Visualization of CST (a), CB (b) and TF (c) tracts showing significant differences in FA (CST) and MD (CB and TF) in the MDD patients compared with the HCs. The first row displays the significant clusters overlaid on the whole tract to show the relative position of the significant clusters. The second row shows only the significant clusters for a better visualization. Red parts represent the fiber clusters with significant difference (1 fiber cluster in the identified right-hemisphere CST had significantly increased FA in MDD, 4 fiber clusters in the identified left-hemisphere CB had significantly decreased MD in MDD, and 2 fiber clusters in the identified right-hemisphere TF had significantly decreased MD in MDD). A partially transparent model of the brain is displayed as a background to show the relative position of each tract in the brain.

4. Discussion

In this paper, we proposed an automatically annotated fiber cluster (AAFC) method to enable robust anatomical fiber tract identification across subjects, and to allow investigations of WM abnormalities specific to local regions (clusters) within the identified tracts. We demonstrated our method with an application to study group WM differences using a dataset of 31 MDD patients and 62 HCs. We have several overall observations about the results, which are discussed below.

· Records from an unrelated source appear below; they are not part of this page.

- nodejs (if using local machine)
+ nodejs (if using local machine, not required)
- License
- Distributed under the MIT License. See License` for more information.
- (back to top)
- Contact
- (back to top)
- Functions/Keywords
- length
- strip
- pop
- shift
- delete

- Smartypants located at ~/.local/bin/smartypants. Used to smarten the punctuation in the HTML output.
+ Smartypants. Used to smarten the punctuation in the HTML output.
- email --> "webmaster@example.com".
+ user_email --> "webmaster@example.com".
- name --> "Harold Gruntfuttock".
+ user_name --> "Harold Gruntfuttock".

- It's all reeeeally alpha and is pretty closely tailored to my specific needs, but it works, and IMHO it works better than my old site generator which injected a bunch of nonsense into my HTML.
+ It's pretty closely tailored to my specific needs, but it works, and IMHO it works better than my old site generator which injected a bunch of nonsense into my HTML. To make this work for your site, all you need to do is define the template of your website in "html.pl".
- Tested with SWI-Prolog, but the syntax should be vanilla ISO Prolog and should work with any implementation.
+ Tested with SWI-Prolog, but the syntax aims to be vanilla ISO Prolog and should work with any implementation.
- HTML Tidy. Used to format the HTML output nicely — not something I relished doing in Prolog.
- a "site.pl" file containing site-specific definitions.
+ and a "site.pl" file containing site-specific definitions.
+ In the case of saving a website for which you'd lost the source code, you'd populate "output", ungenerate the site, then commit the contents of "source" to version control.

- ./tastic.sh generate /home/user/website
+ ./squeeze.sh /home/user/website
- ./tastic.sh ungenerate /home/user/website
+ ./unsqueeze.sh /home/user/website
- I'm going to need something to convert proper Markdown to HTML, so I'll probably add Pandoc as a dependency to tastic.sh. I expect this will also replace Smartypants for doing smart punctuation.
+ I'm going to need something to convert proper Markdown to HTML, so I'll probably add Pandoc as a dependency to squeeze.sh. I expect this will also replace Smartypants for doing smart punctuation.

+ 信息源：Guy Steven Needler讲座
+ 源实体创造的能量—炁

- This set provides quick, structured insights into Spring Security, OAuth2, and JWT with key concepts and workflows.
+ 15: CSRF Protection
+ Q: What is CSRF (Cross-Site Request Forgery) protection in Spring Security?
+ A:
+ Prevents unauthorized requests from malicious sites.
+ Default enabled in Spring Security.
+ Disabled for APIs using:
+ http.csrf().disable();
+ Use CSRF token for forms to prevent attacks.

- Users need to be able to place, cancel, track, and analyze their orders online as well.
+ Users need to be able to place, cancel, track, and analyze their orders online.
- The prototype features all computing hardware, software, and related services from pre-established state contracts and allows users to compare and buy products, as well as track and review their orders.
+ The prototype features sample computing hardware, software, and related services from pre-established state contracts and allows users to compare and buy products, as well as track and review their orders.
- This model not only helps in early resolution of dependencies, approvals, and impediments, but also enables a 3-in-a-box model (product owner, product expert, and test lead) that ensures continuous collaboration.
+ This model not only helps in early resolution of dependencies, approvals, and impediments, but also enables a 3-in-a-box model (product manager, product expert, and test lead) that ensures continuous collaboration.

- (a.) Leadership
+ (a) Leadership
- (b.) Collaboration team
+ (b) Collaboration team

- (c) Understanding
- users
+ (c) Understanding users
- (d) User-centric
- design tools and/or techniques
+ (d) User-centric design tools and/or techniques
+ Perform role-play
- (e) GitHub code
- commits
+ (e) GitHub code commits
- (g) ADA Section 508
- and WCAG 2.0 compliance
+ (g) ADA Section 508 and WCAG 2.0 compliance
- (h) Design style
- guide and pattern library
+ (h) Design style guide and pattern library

The proposed AAFC method was highly consistent in identifying corresponding anatomical fiber tracts across multiple subjects. We found a more consistent performance of the proposed AAFC method when compared to the WMQL method, based on quantitative experiments. We measured a significantly lower mean CV of the number of fibers in each fiber tract across subjects using the AAFC method (Figure 6). We also found a lower absolute LI was obtained using the AAFC method, indicating the identified tracts were more similar across hemispheres. The high consistency of the proposed method can be interpreted from the following aspects. First, the proposed AAFC method relied on a fiber clustering pipeline to enable identification of corresponding WM parcels in the whole brain of all subjects. Given the 800 fiber clusters, 99.75% of fiber clusters were consistently found across all subjects. Second, we applied bilateral clustering that simultaneously clustered fibers in both hemispheres. Due to its ability in finding corresponding white matter structures across the hemispheres (O’Donnell and Westin, 2007), which enables the comparison of these structures across hemispheres, the bilateral clustering is beneficial in investigating potential lateralized microstructural changes in the white matter. When applying this method, although similar structures are bilaterally clustered across hemispheres, the structures may still be asymmetric in the number of fibers. The higher magnitude of asymmetry in the tracts identified by WMQL could potentially relate to the fibers that do not fully reach cortex in individual subjects (Olivetti et al., 2016; Vercruysse et al., 2014), such as in the UF tract of subject 1 (Figure 5). Third, unlike the WMQL method that relied on brain anatomical parcellation of individuals, the proposed AAFC method leveraged information from the whole population, including the group-wise whole brain fiber geometry (via the data-driven fiber clustering) and the population-based cortical parcellation (via the population fiber cluster annotations).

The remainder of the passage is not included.